I can remember when Incurious George suggested we should do away with the customary (customary since the New Deal, that is) pension arrangements and just buy stocks. Although Americans are not nearly suspicious enough of rightwing tax schemes, they maintain a solid skepticism about Wall Street, and they weren't having any of it.
(I also recall that when I spoke out against Bush's crazy scheme, I was called many unpleasant names. It is pleasant to look back now and know I was right all along.)
The Bush Crash probably stymied another attempt to place your pension balances in the hands of Wall Street for some years to come, but the Bush Crash did destroy the so-called pool system by which some smaller employers sought some diversification of risk.
You will not be surprised to learn that a sufficiently complex system is being gamed.
Today, however, the aging of the work force, the decline of unions, deregulation and two big stock crashes have taken a grievous toll on multiemployer pensions, which cover 10 million Americans. Dozens of multiemployer plans have already failed, and some giant ones are teetering — including, notably, the Teamsters’ Central States pension plan, with more than 400,000 members.
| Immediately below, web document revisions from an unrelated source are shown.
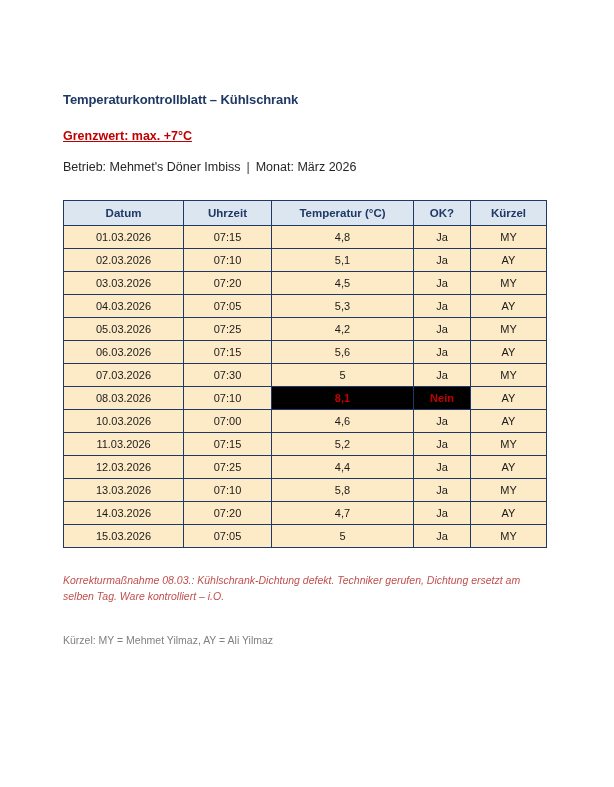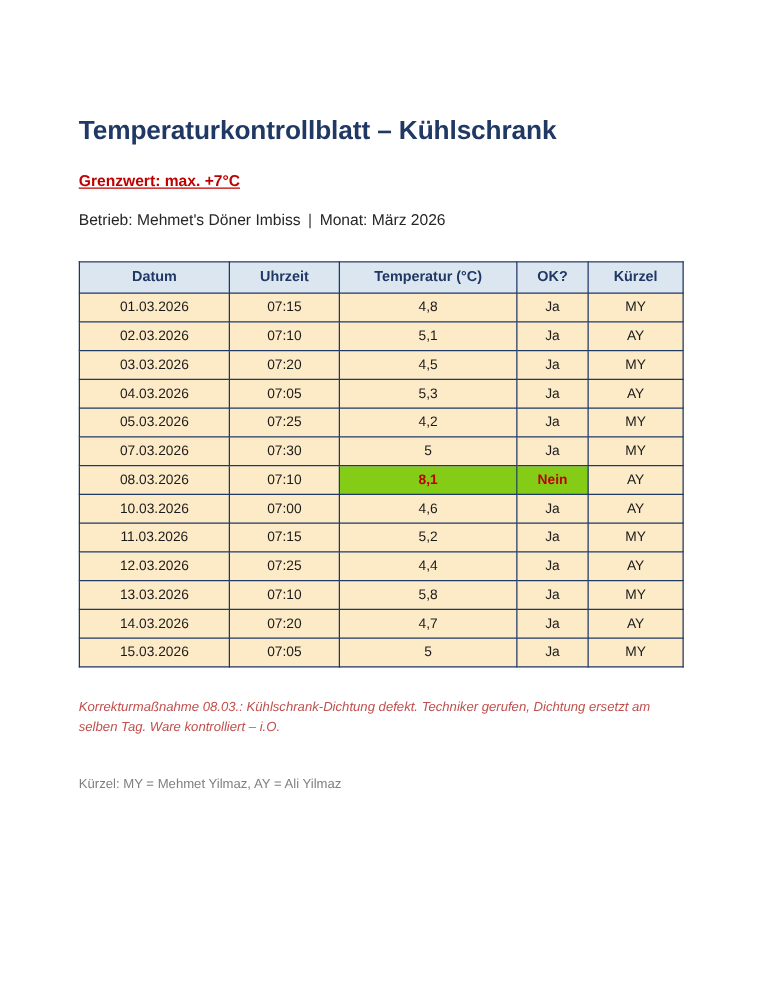"Temperaturkontrollblatt – Kühlschrank" .doc-title { font-size: 21px -> 13px }
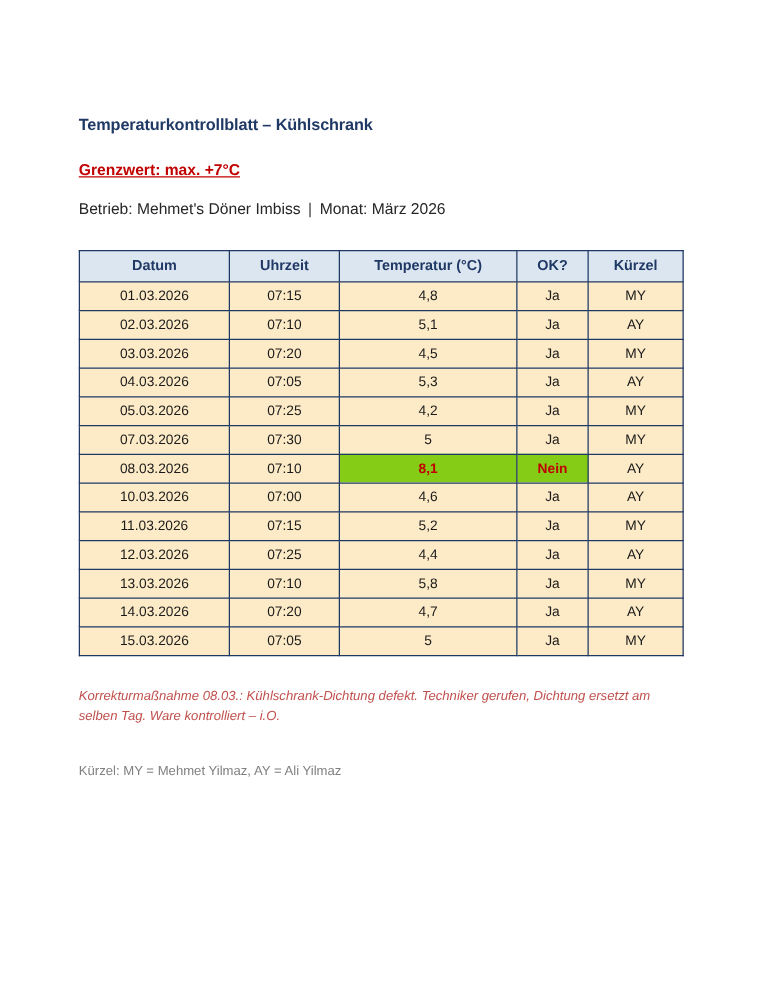"06.03.2026" tr { html: none -> <tr> <td>06.03.2026</td> <td>07:15</td> <td>5,6</td> <td>Ja</td> <td>AY</td> </tr> }
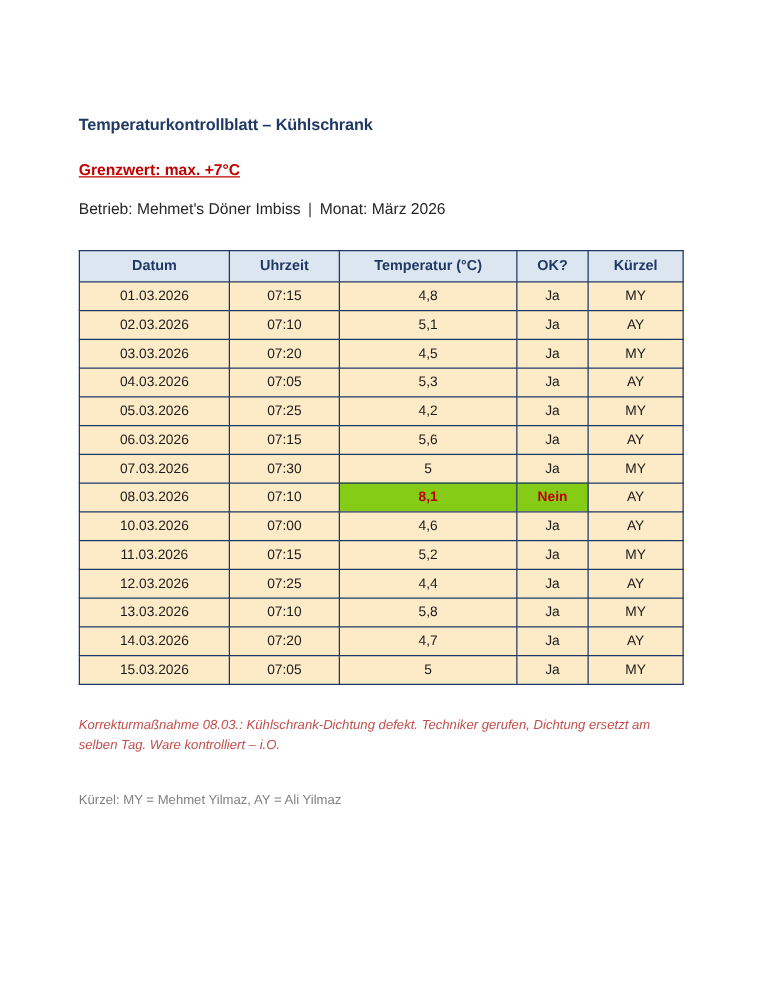"8,1" table.log tbody td.alert { background: #84cc16 -> #000000 }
In February, the Congressional Budget Office projected that the federal multiemployer insurer would run out of money in seven years, which would leave retirees in failed plans with nothing. “Unless Congress acts — and acts very soon — many plans will fail, more than one million people will lose their pensions, and thousands of small businesses will be handed bills they can’t pay,” said Joshua Gotbaum, executive director of the Pension Benefit Guaranty Corporation, the federal insurer that pays benefits to people whose company pension plans fail.I am so old that I wrote about the passage of the Employee Retirement Income Security Act when it was new in 1974.
The Times does not say why that law was passed, but I recall: Employers were looting pension plans and there was not much the victims could do about it. One of the attractive features of ERISA was that it made employers personally liable for pension shortfalls.
So far as I know, that has never been applied. Too bad. That would be involuntary income redistribution that even a rightwinger could -- supposing they really believe their on speeches -- be for.
An honest day's pay for an honest day's work, right?
Don't count on it. Now I am retired, I get a lot of solicitations starting from the premise that a retiree requires at least $500,000 principal. Not so easy for workers to acquire when they make $30,000 a year. Times 40 years that's $1,200,000.
Unless the worker lives in a tent to economize on rent, $500,000 ain't gonna happen. The Republican Party is the party of low wages, so the more Republicans get elected, the fewer people will be able to look forward to eatin' reg'lar in retirement.
RtO has a partial solution: Tax capital and labor the same.
There are other simple, equitable policies, but tax filing day is coming up and the thought for today is: Eliminate the tax preference for capital gains. Let capitalists pay tax at the same rate as waitresses.